Navigating Cultural and Behavioral Differences in Pharmaceutical Market Research - Aptel Research | Global Pharmaceutical Marketing Consultants

Aptel Research Navigating Global Difference

In our last blog, we discussed the challenge of translating ideas when conducting market research in countries that speak different languages. This time, we’ll tackle deeper cultural differences—those that influence behavioral norms.

Some of these quirks are simply matters of local etiquette, which any traveler can study before going abroad. (The thumb-to-forefinger gesture that means “OK” in the United States, for example, is an obscene gesture in much of South America.) Other behavioral differences, however, can profoundly affect both the research process and its results.

This is, to be sure, an inconvenient truth. One of the main goals of global market research is to find commonalities among far-flung consumers in order to support the development of global brand positioning and messaging strategies. In the pharmaceutical industry, marketers hope to create brand strategies that will appeal to a wide range of patients and physicians around the world, regardless of their specific medical practices or reimbursement systems.

Yet the temptations of uniformity must sometimes be resisted. Recently, for instance, a mid-sized, U.S.-based firm asked my company to research market conditions in six countries—the United States, Germany, France, Italy, Spain and Japan—for a drug to treat a metabolic disorder linked to cardiovascular disease. In all those nations, we asked the same questions. We quizzed patients about their diagnosis, the impact the disorder had on their lives, how their current medication was working, and what kind of drugs might better suit their needs. We asked physicians about their patients, the treatments currently available, and the ways that future medications could be improved.

But we didn’t conduct all the interviews in the same way. In the U.S. and Europe, we spoke with groups of three or four people seated around a table—a setting that, among Westerners, tends to encourage frank and revealing conversations. We videotaped these sessions for later review. In Japan, however, we knew that group interviews would have an inhibiting effect; there, people are often reluctant to share personal experiences among strangers. We also knew that videotaping would be regarded as a gross invasion of privacy. Instead, we asked our questions one-on-one, and took copious notes.

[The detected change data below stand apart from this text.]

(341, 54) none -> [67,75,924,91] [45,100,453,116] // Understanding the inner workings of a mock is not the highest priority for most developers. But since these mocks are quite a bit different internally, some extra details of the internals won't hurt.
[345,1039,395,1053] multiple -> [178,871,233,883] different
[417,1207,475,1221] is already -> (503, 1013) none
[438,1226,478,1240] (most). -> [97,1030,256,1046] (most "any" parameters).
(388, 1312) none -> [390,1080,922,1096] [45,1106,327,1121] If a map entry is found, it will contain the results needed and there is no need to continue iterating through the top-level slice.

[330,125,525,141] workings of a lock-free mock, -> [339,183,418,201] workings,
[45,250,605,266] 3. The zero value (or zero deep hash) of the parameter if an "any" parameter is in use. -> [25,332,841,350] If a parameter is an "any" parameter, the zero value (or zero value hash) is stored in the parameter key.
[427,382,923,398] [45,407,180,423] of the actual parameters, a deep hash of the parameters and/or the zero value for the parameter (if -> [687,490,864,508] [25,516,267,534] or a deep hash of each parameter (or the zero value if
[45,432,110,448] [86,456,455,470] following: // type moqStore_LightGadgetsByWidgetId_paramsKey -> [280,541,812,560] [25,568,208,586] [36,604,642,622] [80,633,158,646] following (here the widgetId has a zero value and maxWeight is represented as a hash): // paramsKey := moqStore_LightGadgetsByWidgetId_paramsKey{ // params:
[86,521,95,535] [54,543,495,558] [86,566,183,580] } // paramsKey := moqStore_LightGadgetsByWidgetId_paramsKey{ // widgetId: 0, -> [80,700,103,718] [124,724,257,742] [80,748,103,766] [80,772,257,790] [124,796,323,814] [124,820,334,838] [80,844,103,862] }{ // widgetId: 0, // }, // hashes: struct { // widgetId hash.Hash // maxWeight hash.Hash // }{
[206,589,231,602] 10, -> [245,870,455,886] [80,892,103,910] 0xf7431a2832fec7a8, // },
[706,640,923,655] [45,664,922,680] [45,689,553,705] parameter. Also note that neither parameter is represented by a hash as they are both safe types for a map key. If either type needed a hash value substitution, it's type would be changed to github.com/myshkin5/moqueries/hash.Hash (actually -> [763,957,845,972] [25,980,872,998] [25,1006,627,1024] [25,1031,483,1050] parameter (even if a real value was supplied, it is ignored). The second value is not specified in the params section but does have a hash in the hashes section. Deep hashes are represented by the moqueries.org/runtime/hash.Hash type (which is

When it came to the answers, the biggest surprise came from the Latin countries. Elsewhere, patients seemed to fall into two categories: Those whose metabolic disorder had a strong genetic component, and those whose daily dietary habits were primarily to blame. But in France, Italy and Spain, many patients attributed their problem to weekend parties—a pattern the physicians reported as well. This group, which we labeled the Revelers, would eat moderately most days. Three or four times a month, however, they’d join friends for an evening of joyful gluttony and alcohol consumption. Those spontaneous blowouts led to chronic health troubles.

Initially, the drug company’s marketing team were reluctant to include the Revelers in their positioning strategy. But they changed their minds after our quantitative research indicated that this segment accounted for almost 10 percent of patients in three of the six target countries—too large a minority to be ignored.

The moral of the story: It’s a global marketing researcher’s job to uncover meaningful cultural disparities as well as similarities, even if it makes everyone’s life a bit more complicated.

As those French party animals might put it: “Vive la différence.”